_About this exercise:_ Every entry that appears below is to be output exactly.

_Material for this task:_
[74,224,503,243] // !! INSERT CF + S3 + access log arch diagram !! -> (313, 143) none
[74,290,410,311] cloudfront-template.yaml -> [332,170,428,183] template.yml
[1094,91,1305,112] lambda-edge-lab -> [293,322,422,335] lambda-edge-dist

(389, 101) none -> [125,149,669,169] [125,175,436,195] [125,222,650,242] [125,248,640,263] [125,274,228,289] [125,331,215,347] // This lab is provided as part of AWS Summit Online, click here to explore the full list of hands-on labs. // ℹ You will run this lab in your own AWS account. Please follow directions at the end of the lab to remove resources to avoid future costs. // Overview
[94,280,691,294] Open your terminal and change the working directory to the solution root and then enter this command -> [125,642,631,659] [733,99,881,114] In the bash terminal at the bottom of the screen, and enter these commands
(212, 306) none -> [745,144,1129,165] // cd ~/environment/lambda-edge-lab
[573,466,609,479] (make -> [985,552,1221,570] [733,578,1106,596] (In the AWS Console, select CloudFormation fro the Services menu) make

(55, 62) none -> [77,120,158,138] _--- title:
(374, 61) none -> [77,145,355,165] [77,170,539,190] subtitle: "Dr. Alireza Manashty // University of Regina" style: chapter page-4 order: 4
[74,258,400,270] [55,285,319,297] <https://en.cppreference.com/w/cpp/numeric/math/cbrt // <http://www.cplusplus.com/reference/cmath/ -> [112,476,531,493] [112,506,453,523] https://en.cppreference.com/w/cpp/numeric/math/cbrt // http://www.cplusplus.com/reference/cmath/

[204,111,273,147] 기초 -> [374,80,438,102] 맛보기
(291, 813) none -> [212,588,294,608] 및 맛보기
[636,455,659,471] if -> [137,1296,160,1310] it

_Answer to the problem:_
[74,224,503,243] // !! INSERT CF + S3 + access log arch diagram !! -> (313, 143) none
[74,290,410,311] cloudfront-template.yaml -> [332,170,428,183] template.yml
[1094,91,1305,112] lambda-edge-lab -> [293,322,422,335] lambda-edge-dist

(389, 101) none -> [125,149,669,169] [125,175,436,195] [125,222,650,242] [125,248,640,263] [125,274,228,289] [125,331,215,347] // This lab is provided as part of AWS Summit Online, click here to explore the full list of hands-on labs. // ℹ You will run this lab in your own AWS account. Please follow directions at the end of the lab to remove resources to avoid future costs. // Overview
[94,280,691,294] Open your terminal and change the working directory to the solution root and then enter this command -> [125,642,631,659] [733,99,881,114] In the bash terminal at the bottom of the screen, and enter these commands
(212, 306) none -> [745,144,1129,165] // cd ~/environment/lambda-edge-lab
[573,466,609,479] (make -> [985,552,1221,570] [733,578,1106,596] (In the AWS Console, select CloudFormation fro the Services menu) make

(55, 62) none -> [77,120,158,138] _--- title:
(374, 61) none -> [77,145,355,165] [77,170,539,190] subtitle: "Dr. Alireza Manashty // University of Regina" style: chapter page-4 order: 4
[74,258,400,270] [55,285,319,297] <https://en.cppreference.com/w/cpp/numeric/math/cbrt // <http://www.cplusplus.com/reference/cmath/ -> [112,476,531,493] [112,506,453,523] https://en.cppreference.com/w/cpp/numeric/math/cbrt // http://www.cplusplus.com/reference/cmath/

[204,111,273,147] 기초 -> [374,80,438,102] 맛보기
(291, 813) none -> [212,588,294,608] 및 맛보기
[636,455,659,471] if -> [137,1296,160,1310] it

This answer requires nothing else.